# CRM Query Engine Test
This notebook demonstrates the implementation and usage of the SQL query engine.

In [14]:
from currensee.schema.schema import PostgresTables
from currensee.query_engines.sql_query_engine.query_engine import create_sql_workflow
from currensee.utils.db_utils import create_pg_engine
from currensee.query_engines.workflow_descriptions import crm_portfolio_table_desc, crm_client_alignment_table_desc,crm_client_info_table_desc, crm_employees_table_desc,crm_fund_details_desc 

In [15]:
# required to run asynchronous code

import nest_asyncio

nest_asyncio.apply()

## Create the SQL Workflow

The SQL workflow can take the following parameters:

1. source_db: the name of the database where the table is stored (e.g. `crm`)
2. source_tables: a list of the name(s) of the table(s) that we want the query engine to have access to
  * note that multiple tables can be passed - this is if you want the query engine to try to join tables
    in the queries that may have relationships to one another
  * THIS IS LEVEL 2!! So do not attempt until you get the hang of just using one table at a time!!
    
3. table_descriptions: a list of the description(s) of the table(s) passed above
4. text_to_sql_tmpl: a string containing the prompt telling the LLM how to produce the SQL query from the text given
   * defaults to the variable `text_to_sql_tmpl` defined in `currensee.query_engines.prompting.py`
   * you may override this by passing in your own string
5. response_synthesis_prompt_str: a string containing the prompt telling the LLM how to synthesize the final response from the SQL table(s)
   * defaults to the variable `response_synthesis_prompt_str` defined in `currensee.query_engines.prompting.py`
   * you may override this by passing in your own string
6. model: the name of the model to use for all of the tasks
   * defaults to `gemini-1.5-flash`
   * you may override this with any of the models defined at https://ai.google.dev/gemini-api/docs/models#model-variations using the string with dashes defined in the "Model variant" column.
   * **BE VERY CAREFUL TO PAY ATTENTION TO THE PRICING!!!!!** I recommend that you use the default model until you understand the other models better!!!
7. temperature: the temperature parameter to pass to the model
   * default is 0.0
   * the higher the temperature, the more creative it is. Recommend keeping low for the SQL query generation.

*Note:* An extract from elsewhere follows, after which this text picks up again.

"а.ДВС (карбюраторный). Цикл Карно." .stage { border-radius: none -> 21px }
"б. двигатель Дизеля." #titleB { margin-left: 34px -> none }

### Below is the default defined in `prompting.py`

In [16]:
text_to_sql_tmpl = """
    Given an input question, first create a syntactically correct {dialect} query to run, then look at the results of the query and return the answer.
    You can order the results by the find_date column (from earliest to latest) to return the most interesting examples in the database.

    GUIDELINES:
    * Never query for all the columns from a specific table, only ask for a few relevant columns given the question.
    * Pay attention to use only the column names that you can see in the schema description.
    * Be careful to not query for columns that do not exist.
    * Pay attention to which column is in which table.
    * Make sure to filter on all criteria mentioned in the query.
    * If using a LIMIT to restrict the results, make sure it comes only in the end of the query.

    IMPORTANT NOTE:
    * Use the ~* operator instead of = when filtering with WHERE on text columns.
    * Add word boundaries '\y' to the beginning and end of each search term in the query.

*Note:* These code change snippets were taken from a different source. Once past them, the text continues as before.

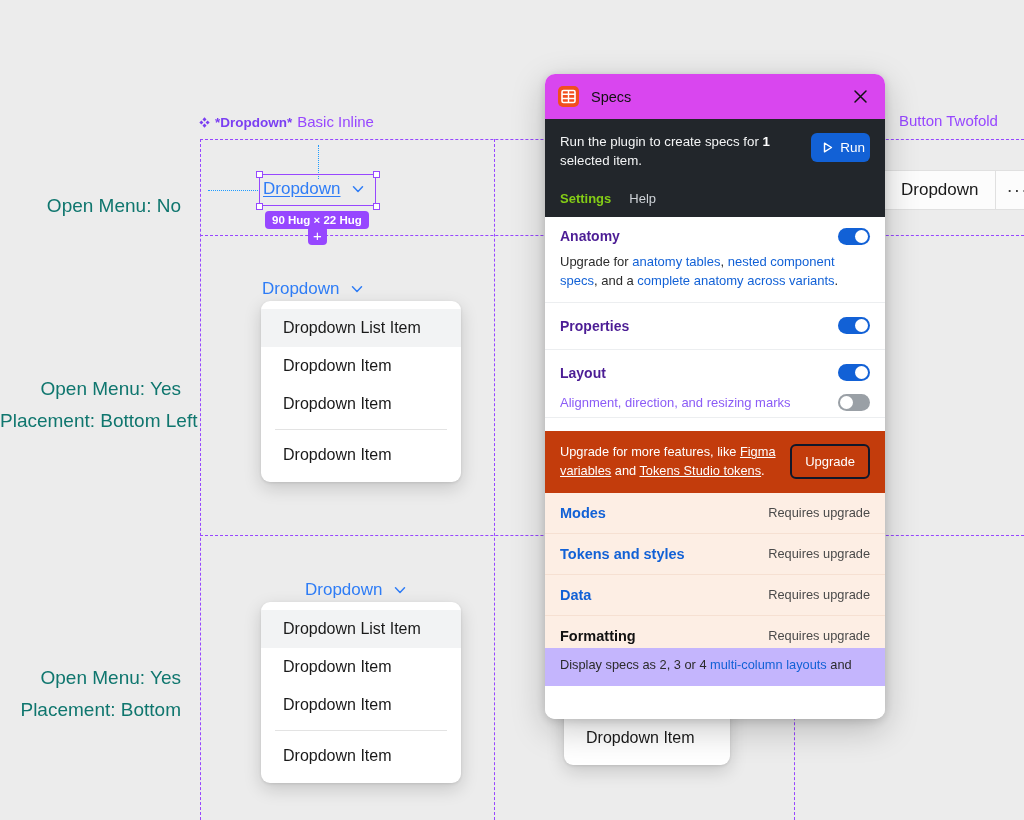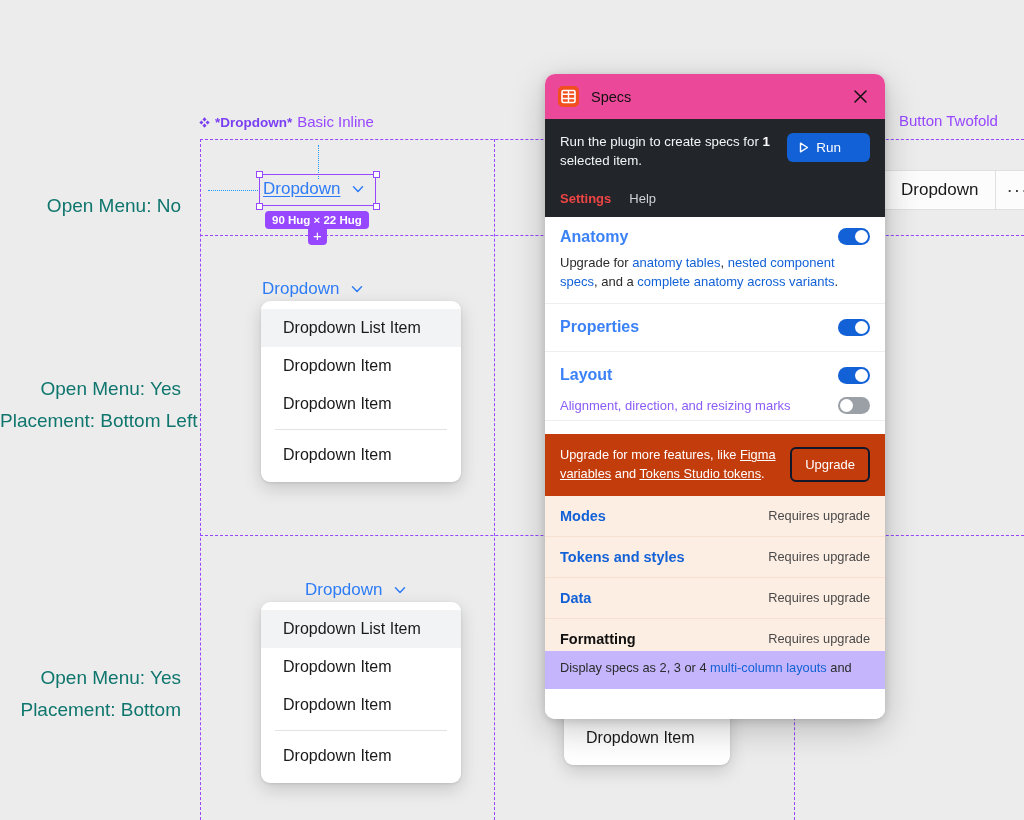"Specs" .plg-header { background: #ec4899 -> #d946ef }
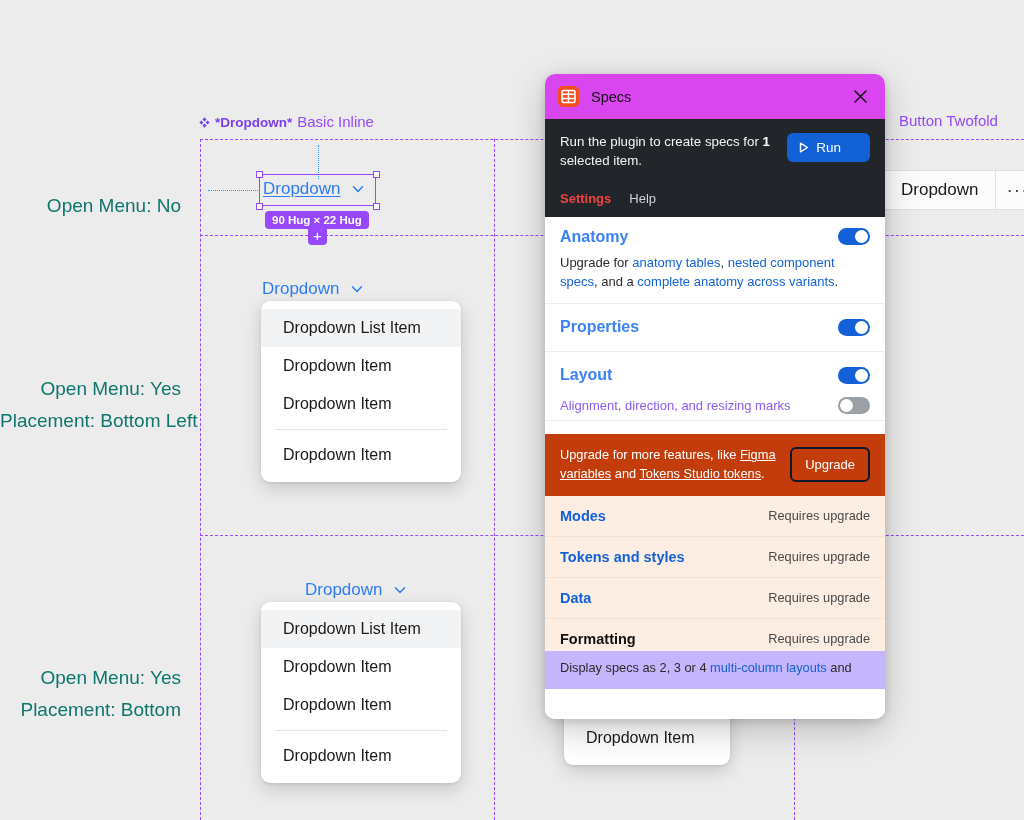"Run" .run-btn { padding: 7px 29px 7px 10px -> 7px 5px 7px 10px }
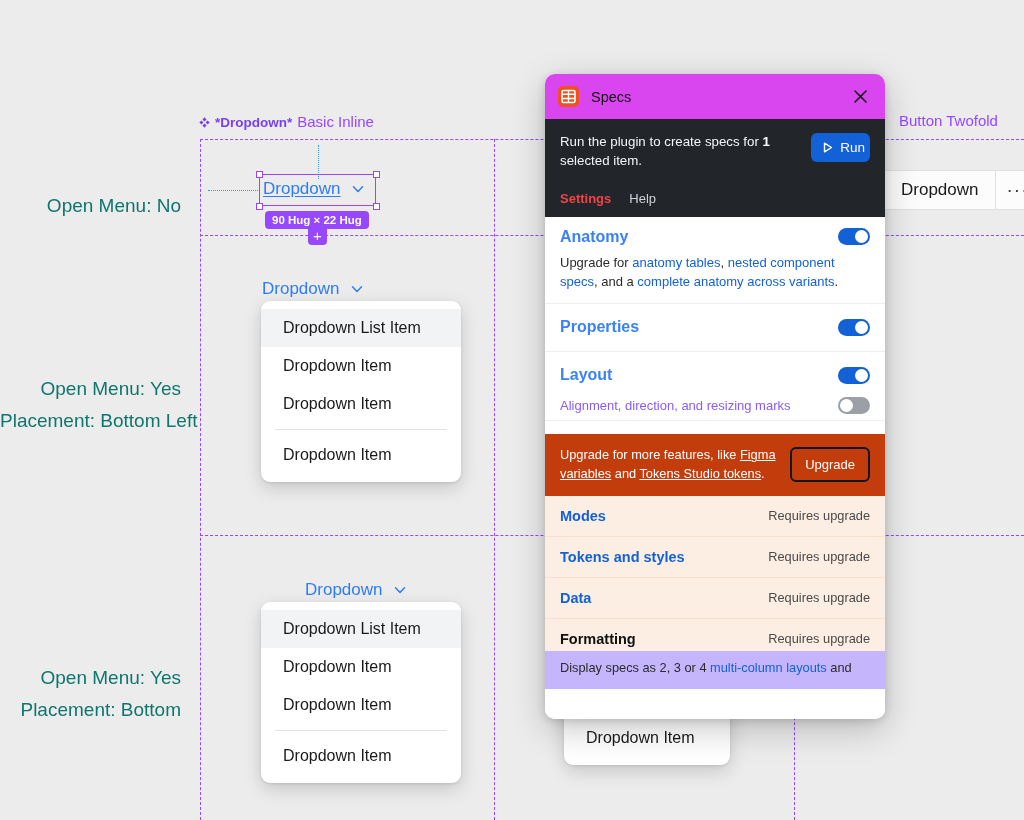"Settings" .plg-tab.active { color: #ef4444 -> #84cc16 }
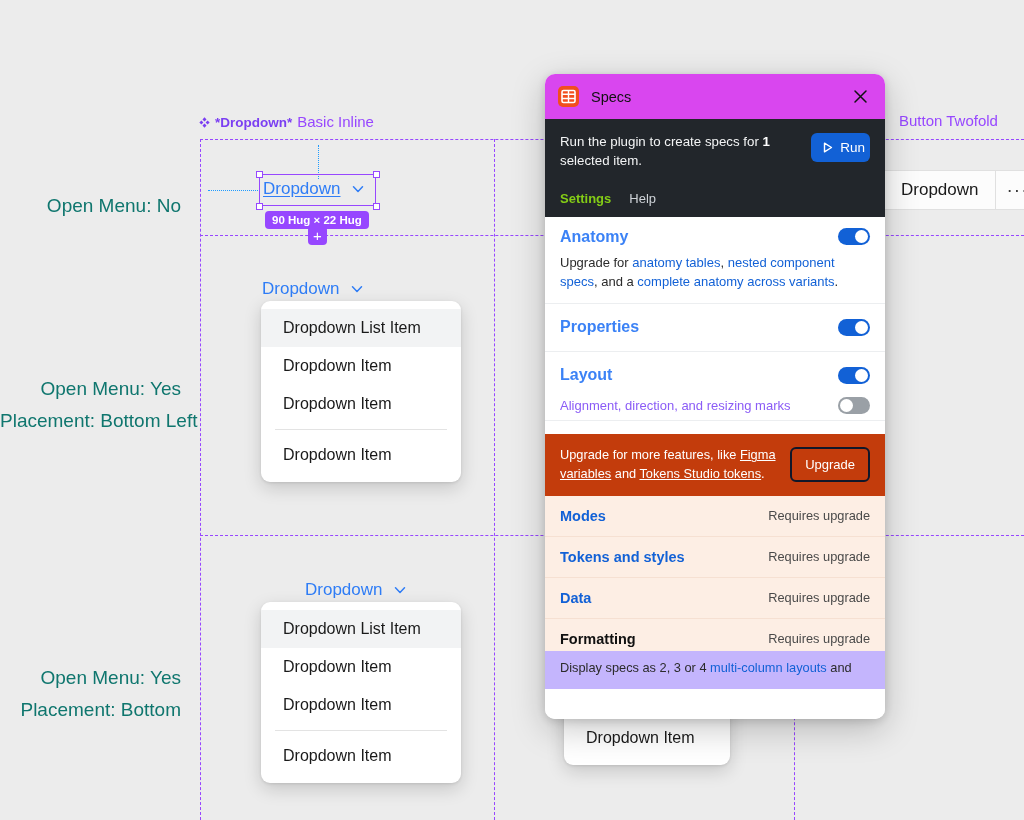"Anatomy" .sec-title { color: #3b82f6 -> #4c1d95; font-size: 16px -> 14px }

    You are required to use the following format, each taking one line:

    Question: Question here
    SQLQuery: SQL Query to run
    SQLResult: Result of the SQLQuery
    Answer: Final answer here

    Only use tables listed below.
    {schema}

    Question: {query_str}
    SQLQuery:

"""

### Below is the default defined in `prompting.py`

In [17]:
response_synthesis_prompt_str = """

    Query: {query_str}
    SQL: {sql_query}
    SQL Response: {context_str}

    IMPORTANT INSTRUCTIONS:
    * If SQL Response is empty or 0, apologise and mention that you could not find
     examples to answer the query.
    * In such cases, kindly nudge the user towards providing more details or refining
    their search.
    * Additionally, you can tell them to rephrase specific keywords.
    * Do not explicitly state phrases such as 'based on the SQL query executed' or related
     references to context in your Response.
    * Never mention the underlying sql query, or the underling sql tables and other database elements
    * Never mention that sql was used to answer this question

    Considering the IMPORTANT INSTRUCTIONS above, create an response using the information
    returned from the database and no prior knowledge.


    Response:
"""

### Define the DB information
**IMPORTANT**: The table names MUST be lowercase in order for the engine to find them.

In [29]:
source_db = 'crm'
table_description_mapping = {
    'employees': crm_employees_table_desc,
    'portfolio': crm_portfolio_table_desc,
    'fund_detail': crm_fund_details_desc,
    'client_alignment': crm_client_alignment_table_desc,
   # 'clients_contact': crm_client_info_table_desc
}

In [30]:
sql_workflow = create_sql_workflow(
    source_db = source_db,
    table_description_mapping=table_description_mapping,
    text_to_sql_tmpl=text_to_sql_tmpl,
    response_synthesis_prompt_str=response_synthesis_prompt_str
    
)

## Define the Query

In [31]:
query = "Who works for bankwell?"

## Retrieve and Output the Query

In [32]:
result = await sql_workflow.run(query=query)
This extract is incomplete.